Family Office for Startup Employees

Diving deeper into

Jordan Gonen, CEO of Compound, on software-enabled wealth management

Interview
Traditional firms often charge on the order of 1%+ in asset under management fees, and don't include helpful things that we do
Analyzed 4 sources

The real disruption is not just a lower sticker price, it is changing what clients are buying. A traditional advisor often gets paid a percentage of invested assets and then sends clients elsewhere for taxes, estate work, or private equity questions. Compound is trying to bundle those jobs into one workflow, especially for startup employees whose hardest problems are concentrated stock, option exercise timing, secondary liquidity, and tax planning rather than simple ETF allocation.

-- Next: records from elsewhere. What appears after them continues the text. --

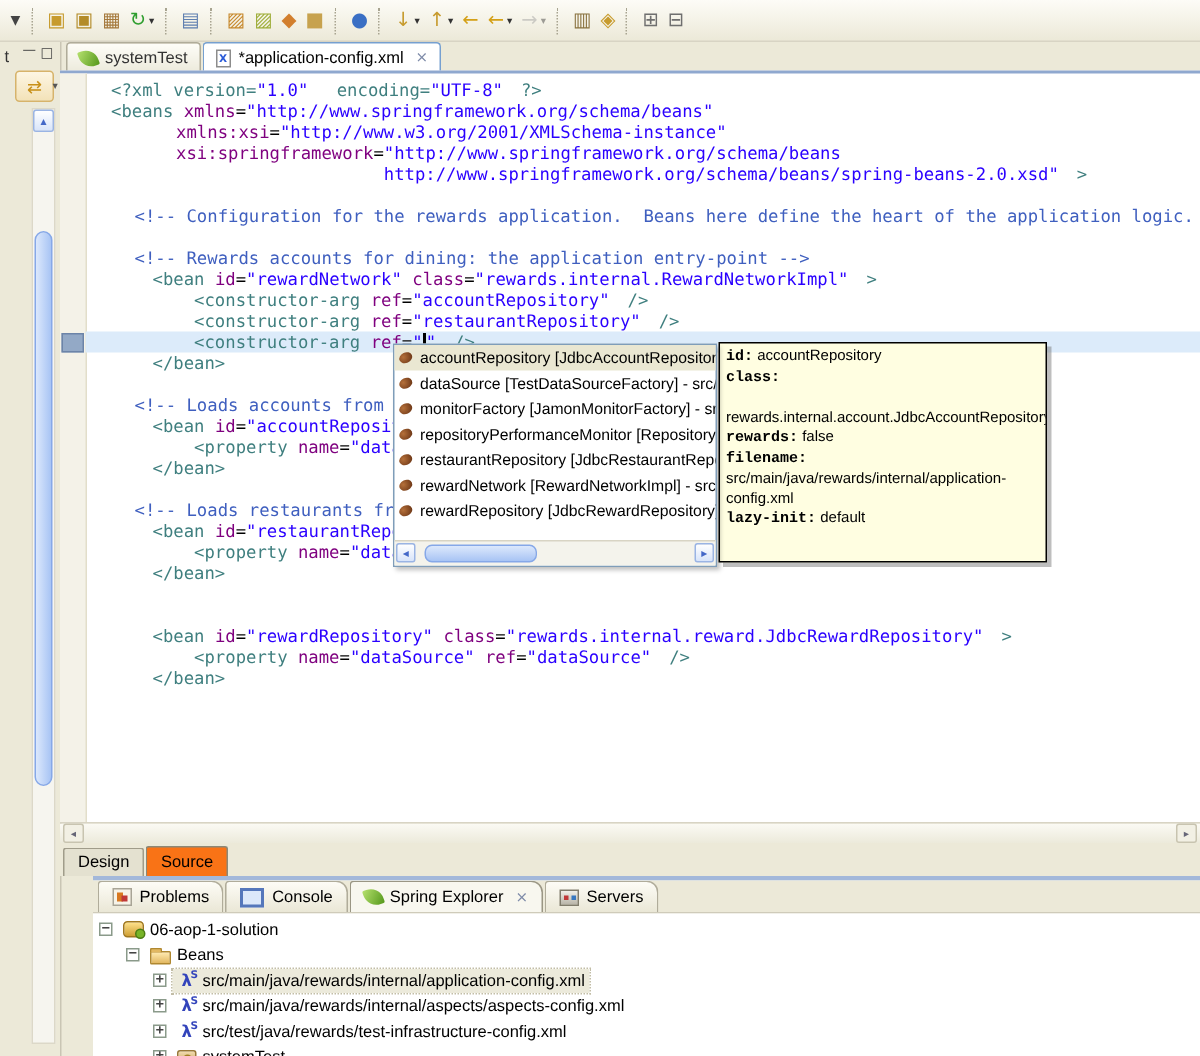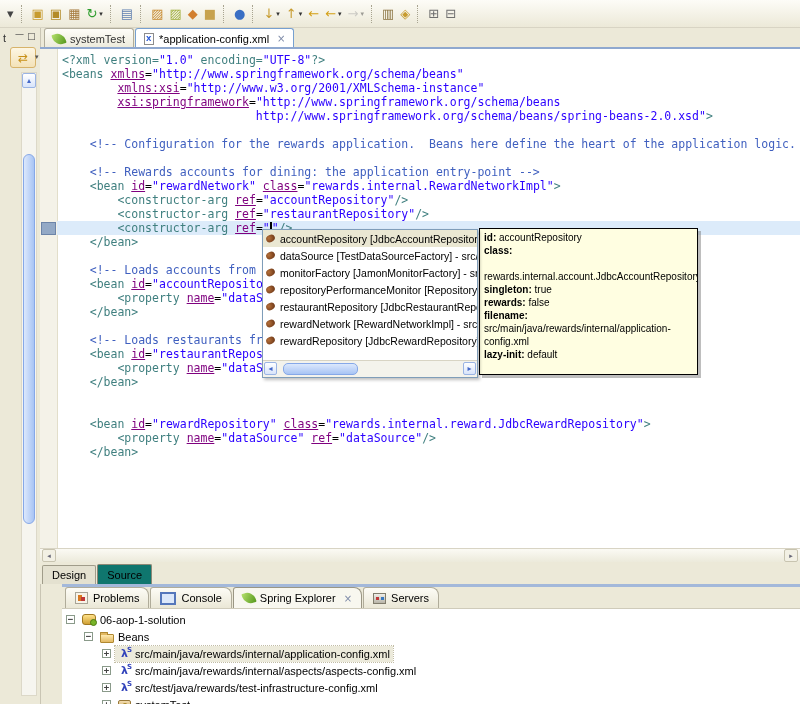--- a/index.html
+++ b/index.html
@@ -52,7 +52,7 @@
   .codewrap{position:absolute;left:22px;top:4px;right:0;font-family:"DejaVu Sans Mono",monospace;font-size:11.5px;}
   .cl{height:14px;line-height:14px;white-space:pre;}
   .cl.current{background:#dcebfa;margin-left:-5px;padding-left:5px;}
-  .sx-tag{color:#3f7f7f;}.sx-attr{color:#7f007f;text-decoration:underline;}.sx-val{color:#2a00ff;}
+  .sx-tag{color:#3f7f7f;margin-left:12px;}.sx-attr{color:#7f007f;text-decoration:underline;}.sx-val{color:#2a00ff;}
   .sx-com{color:#3f5fbf;}.sx-plain{color:#000;}
   .cursor{display:inline-block;width:2px;height:12px;background:#000;vertical-align:-2px;}
 

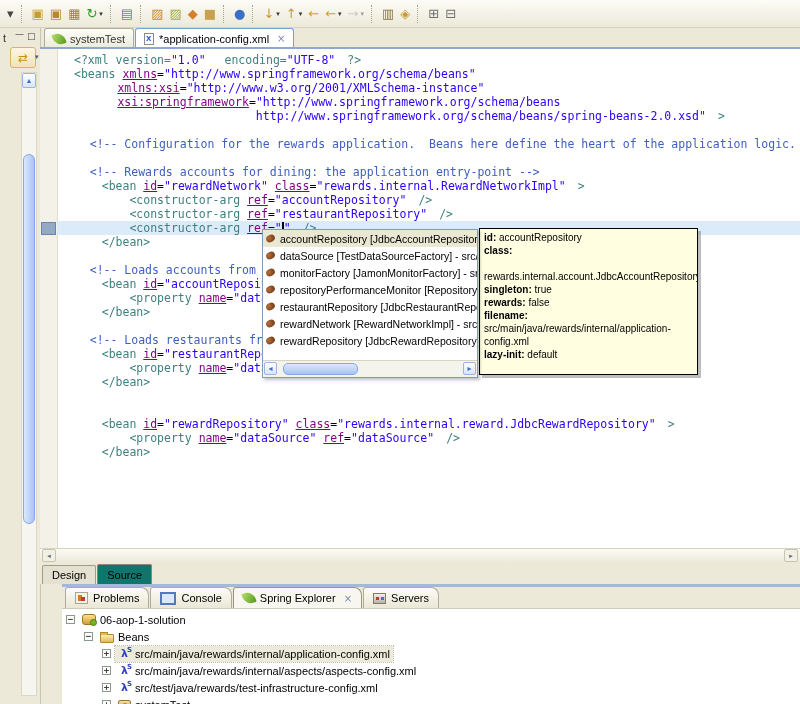--- a/index.html
+++ b/index.html
@@ -52,7 +52,7 @@
   .codewrap{position:absolute;left:22px;top:4px;right:0;font-family:"DejaVu Sans Mono",monospace;font-size:11.5px;}
   .cl{height:14px;line-height:14px;white-space:pre;}
   .cl.current{background:#dcebfa;margin-left:-5px;padding-left:5px;}
-  .sx-tag{color:#3f7f7f;margin-left:12px;}.sx-attr{color:#7f007f;text-decoration:underline;}.sx-val{color:#2a00ff;}
+  .sx-tag{color:#3f7f7f;margin-left:12px;}.sx-attr{color:#7f007f;}.sx-val{color:#2a00ff;}
   .sx-com{color:#3f5fbf;}.sx-plain{color:#000;}
   .cursor{display:inline-block;width:2px;height:12px;background:#000;vertical-align:-2px;}
 

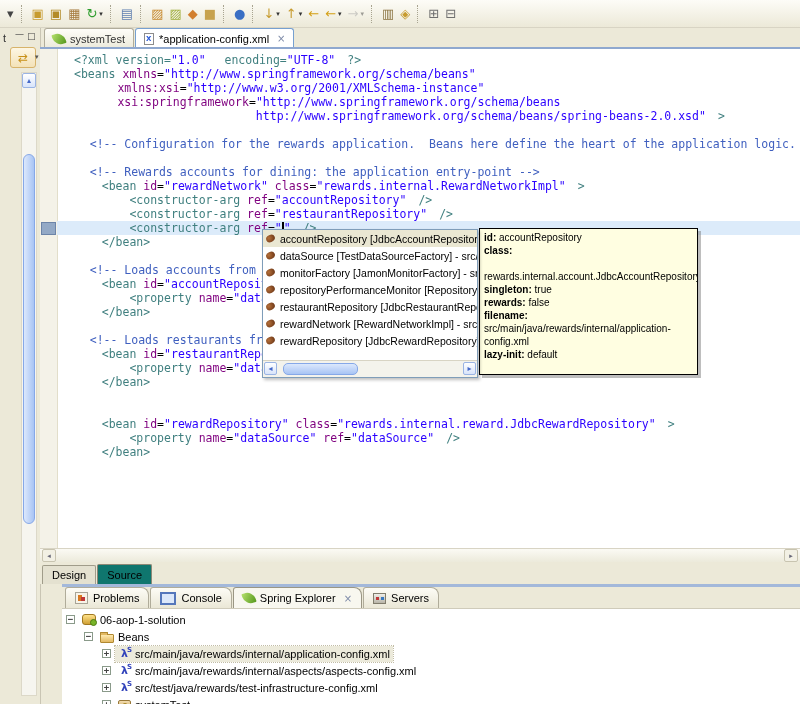--- a/index.html
+++ b/index.html
@@ -105,7 +105,7 @@
   .bean-tip{position:absolute;left:479px;top:228px;width:219px;height:147px;background:#fffee1;
             border:1px solid #000;box-shadow:3px 3px 0 rgba(110,110,110,.45);z-index:4;padding:2px 4px;
             font-size:10px;line-height:13px;box-sizing:border-box;overflow:hidden;}
-  .tip-line b{font-weight:bold;}
+  .tip-line b{font-weight:bold;font-family:Liberation Mono, monospace;}
   .tip-val{white-space:pre-wrap;}
 
   

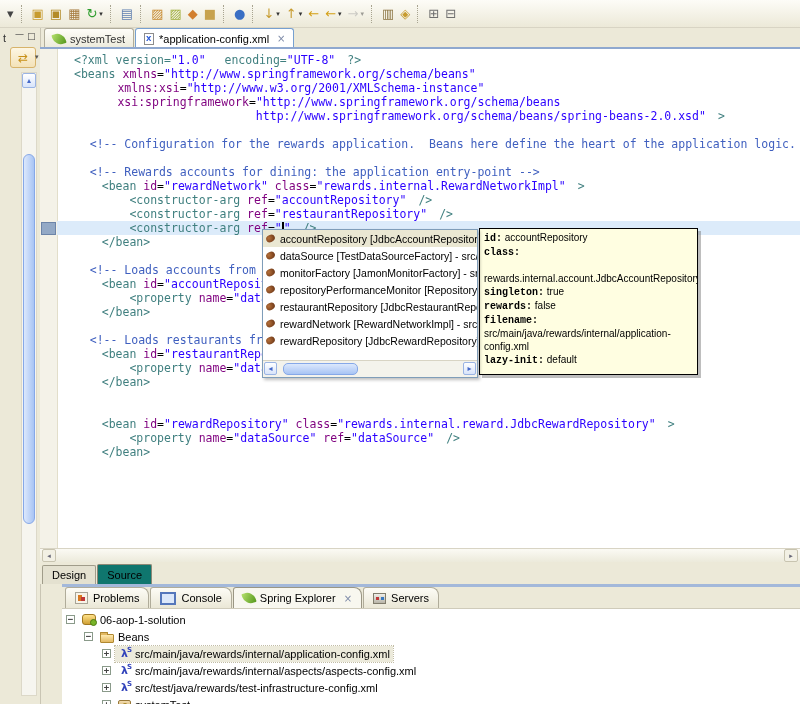--- a/index.html
+++ b/index.html
@@ -401,7 +401,6 @@
       <div class="tip-line"><b>id:</b> accountRepository</div>
       <div class="tip-line"><b>class:</b></div>
       <div class="tip-line tip-val"> rewards.internal.account.JdbcAccountRepository</div>
-      <div class="tip-line"><b>singleton:</b> true</div>
       <div class="tip-line"><b>rewards:</b> false</div>
       <div class="tip-line"><b>filename:</b> src/main/java/rewards/internal/application-config.xml</div>
       <div class="tip-line"><b>lazy-init:</b> default</div>

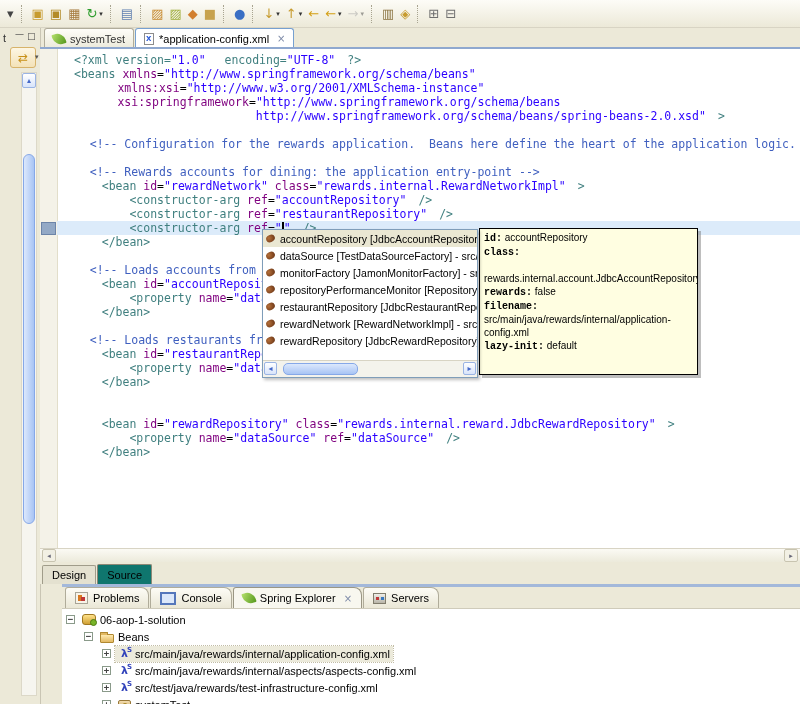--- a/index.html
+++ b/index.html
@@ -66,7 +66,7 @@
           align-items:flex-end;padding-left:2px;box-sizing:border-box;}
   .dstabs .tab{height:18px;padding:0 9px;font-size:11px;display:flex;align-items:center;
                border:1px solid #a09c8a;border-bottom:none;background:#e4e1d0;border-radius:2px 2px 0 0;margin-right:1px;}
-  .dstabs .tab.active{background:#0f766e;height:19px;border-color:#8c8876;}
+  .dstabs .tab.active{background:#f97316;height:19px;border-color:#8c8876;}
 
   
   .bpanel{position:absolute;left:40px;top:584px;width:760px;height:120px;background:#fff;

  • In this market, 1% of AUM is the norm for many advisors serving $1M to $20M households, though fees often fall at higher wealth tiers. The important comparison is economic, not cosmetic. A client with $2M to manage can pay roughly $20,000 a year under AUM pricing before paying separate accountants or tax specialists.
  • Compound’s wedge is that startup wealth is messy. It pulls in Carta and Shareworks data, tracks private stock, fund interests, crypto, real estate, and bank accounts, then pairs that data with tax aware scenario planning, tax filing, and advice around secondary sales and post liquidity diversification.
  • That makes Compound closer to a software enabled family office for upwardly mobile tech workers than to a robo advisor. Comparable firms like Savvy still largely inherit percent of AUM pricing through advisors, while pre wealth tools like Secfi focus more narrowly on option exercise financing and liquidity rather than the whole household balance sheet.

The category is moving toward all in one financial operating systems for affluent, equity heavy clients. As more wealth sits in private company stock and other held away assets, firms that can combine custody adjacent advice, tax execution, and a live balance sheet will take share from advisors who only manage a brokerage account.